ACTION ITEM:
Word for word, set down every line of the entries below from the line with "[371,157,535,173] 2 examples" to the line with "[261,317,595,332] abishekr/mlperf_rocm3.3_tf1.15:v0.2.0 ->", including both, and no other line.

EXERCISE MATERIALS:
::::::::
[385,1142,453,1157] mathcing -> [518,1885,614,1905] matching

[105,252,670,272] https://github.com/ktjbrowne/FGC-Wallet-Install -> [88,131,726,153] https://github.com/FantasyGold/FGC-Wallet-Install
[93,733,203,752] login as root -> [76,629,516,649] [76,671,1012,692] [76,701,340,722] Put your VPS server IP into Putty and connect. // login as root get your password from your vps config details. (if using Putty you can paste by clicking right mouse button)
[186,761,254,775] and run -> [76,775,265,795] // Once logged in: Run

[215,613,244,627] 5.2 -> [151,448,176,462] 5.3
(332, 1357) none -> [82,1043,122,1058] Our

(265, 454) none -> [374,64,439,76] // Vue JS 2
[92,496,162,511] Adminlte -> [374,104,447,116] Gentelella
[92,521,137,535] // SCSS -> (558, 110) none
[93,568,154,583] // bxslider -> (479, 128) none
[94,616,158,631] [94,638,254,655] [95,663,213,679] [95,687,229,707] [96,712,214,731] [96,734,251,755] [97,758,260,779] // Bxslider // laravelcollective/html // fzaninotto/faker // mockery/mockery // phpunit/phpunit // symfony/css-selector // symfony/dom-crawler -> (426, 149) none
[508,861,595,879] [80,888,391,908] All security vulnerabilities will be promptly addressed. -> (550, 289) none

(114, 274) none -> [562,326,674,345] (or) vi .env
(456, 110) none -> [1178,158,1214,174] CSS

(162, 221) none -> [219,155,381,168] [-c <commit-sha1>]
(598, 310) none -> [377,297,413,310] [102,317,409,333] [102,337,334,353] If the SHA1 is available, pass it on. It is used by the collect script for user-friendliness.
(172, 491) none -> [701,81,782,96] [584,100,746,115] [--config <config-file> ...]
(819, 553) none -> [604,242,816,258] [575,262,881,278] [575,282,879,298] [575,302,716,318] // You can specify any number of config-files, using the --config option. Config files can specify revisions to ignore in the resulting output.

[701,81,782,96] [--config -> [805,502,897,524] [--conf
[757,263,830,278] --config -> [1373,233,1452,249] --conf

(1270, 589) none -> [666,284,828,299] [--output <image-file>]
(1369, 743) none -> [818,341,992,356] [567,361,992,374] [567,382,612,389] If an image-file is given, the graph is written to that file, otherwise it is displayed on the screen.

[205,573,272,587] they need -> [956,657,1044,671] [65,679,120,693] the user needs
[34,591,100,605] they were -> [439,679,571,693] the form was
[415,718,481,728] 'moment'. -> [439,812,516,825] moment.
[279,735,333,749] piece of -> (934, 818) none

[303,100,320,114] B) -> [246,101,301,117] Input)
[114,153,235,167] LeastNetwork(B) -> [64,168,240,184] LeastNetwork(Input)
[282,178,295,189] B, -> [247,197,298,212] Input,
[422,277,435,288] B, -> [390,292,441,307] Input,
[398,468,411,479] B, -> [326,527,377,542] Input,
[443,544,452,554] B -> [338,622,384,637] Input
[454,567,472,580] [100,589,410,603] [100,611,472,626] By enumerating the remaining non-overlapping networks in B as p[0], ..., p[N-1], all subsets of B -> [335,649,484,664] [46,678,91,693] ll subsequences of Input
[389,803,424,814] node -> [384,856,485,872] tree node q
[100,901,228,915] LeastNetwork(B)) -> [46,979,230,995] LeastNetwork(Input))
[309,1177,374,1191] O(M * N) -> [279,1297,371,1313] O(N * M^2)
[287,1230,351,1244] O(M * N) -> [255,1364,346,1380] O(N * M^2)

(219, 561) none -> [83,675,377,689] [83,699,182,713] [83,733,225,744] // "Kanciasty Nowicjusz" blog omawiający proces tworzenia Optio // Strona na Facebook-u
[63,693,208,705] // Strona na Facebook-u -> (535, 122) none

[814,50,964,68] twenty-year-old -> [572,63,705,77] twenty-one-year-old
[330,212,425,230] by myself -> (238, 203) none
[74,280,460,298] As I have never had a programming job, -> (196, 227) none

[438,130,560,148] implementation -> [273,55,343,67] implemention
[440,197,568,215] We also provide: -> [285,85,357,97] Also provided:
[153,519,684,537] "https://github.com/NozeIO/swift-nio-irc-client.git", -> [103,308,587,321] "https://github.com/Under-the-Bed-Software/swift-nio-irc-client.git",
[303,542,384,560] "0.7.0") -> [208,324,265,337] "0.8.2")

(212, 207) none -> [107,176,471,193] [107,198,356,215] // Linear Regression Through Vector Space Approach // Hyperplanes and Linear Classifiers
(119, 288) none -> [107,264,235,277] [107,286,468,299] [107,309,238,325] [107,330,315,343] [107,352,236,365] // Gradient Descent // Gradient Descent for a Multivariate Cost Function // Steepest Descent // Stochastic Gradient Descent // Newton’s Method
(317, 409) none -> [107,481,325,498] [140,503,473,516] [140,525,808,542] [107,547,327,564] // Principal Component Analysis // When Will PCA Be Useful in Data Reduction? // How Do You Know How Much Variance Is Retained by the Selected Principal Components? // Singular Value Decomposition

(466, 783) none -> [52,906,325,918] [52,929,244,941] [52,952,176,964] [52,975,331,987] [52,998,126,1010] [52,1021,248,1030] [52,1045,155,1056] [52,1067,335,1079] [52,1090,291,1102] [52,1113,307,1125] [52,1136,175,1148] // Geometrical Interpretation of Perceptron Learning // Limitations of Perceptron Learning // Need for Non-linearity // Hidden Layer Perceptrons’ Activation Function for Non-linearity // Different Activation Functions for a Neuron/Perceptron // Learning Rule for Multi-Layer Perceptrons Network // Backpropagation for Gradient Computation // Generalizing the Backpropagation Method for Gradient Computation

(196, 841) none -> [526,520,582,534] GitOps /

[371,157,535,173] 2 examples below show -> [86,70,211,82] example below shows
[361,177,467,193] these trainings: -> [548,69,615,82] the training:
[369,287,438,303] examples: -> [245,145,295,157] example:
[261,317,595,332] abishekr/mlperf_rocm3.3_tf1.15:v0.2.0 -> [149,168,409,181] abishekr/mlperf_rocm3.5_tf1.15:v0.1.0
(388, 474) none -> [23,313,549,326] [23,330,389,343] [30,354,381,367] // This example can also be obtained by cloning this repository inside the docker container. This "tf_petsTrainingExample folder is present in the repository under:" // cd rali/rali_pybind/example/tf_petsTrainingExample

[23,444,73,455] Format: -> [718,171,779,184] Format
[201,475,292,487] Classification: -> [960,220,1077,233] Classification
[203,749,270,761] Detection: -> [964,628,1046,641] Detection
::::::::
SOLUTION:
[371,157,535,173] 2 examples below show -> [86,70,211,82] example below shows
[361,177,467,193] these trainings: -> [548,69,615,82] the training:
[369,287,438,303] examples: -> [245,145,295,157] example:
[261,317,595,332] abishekr/mlperf_rocm3.3_tf1.15:v0.2.0 -> [149,168,409,181] abishekr/mlperf_rocm3.5_tf1.15:v0.1.0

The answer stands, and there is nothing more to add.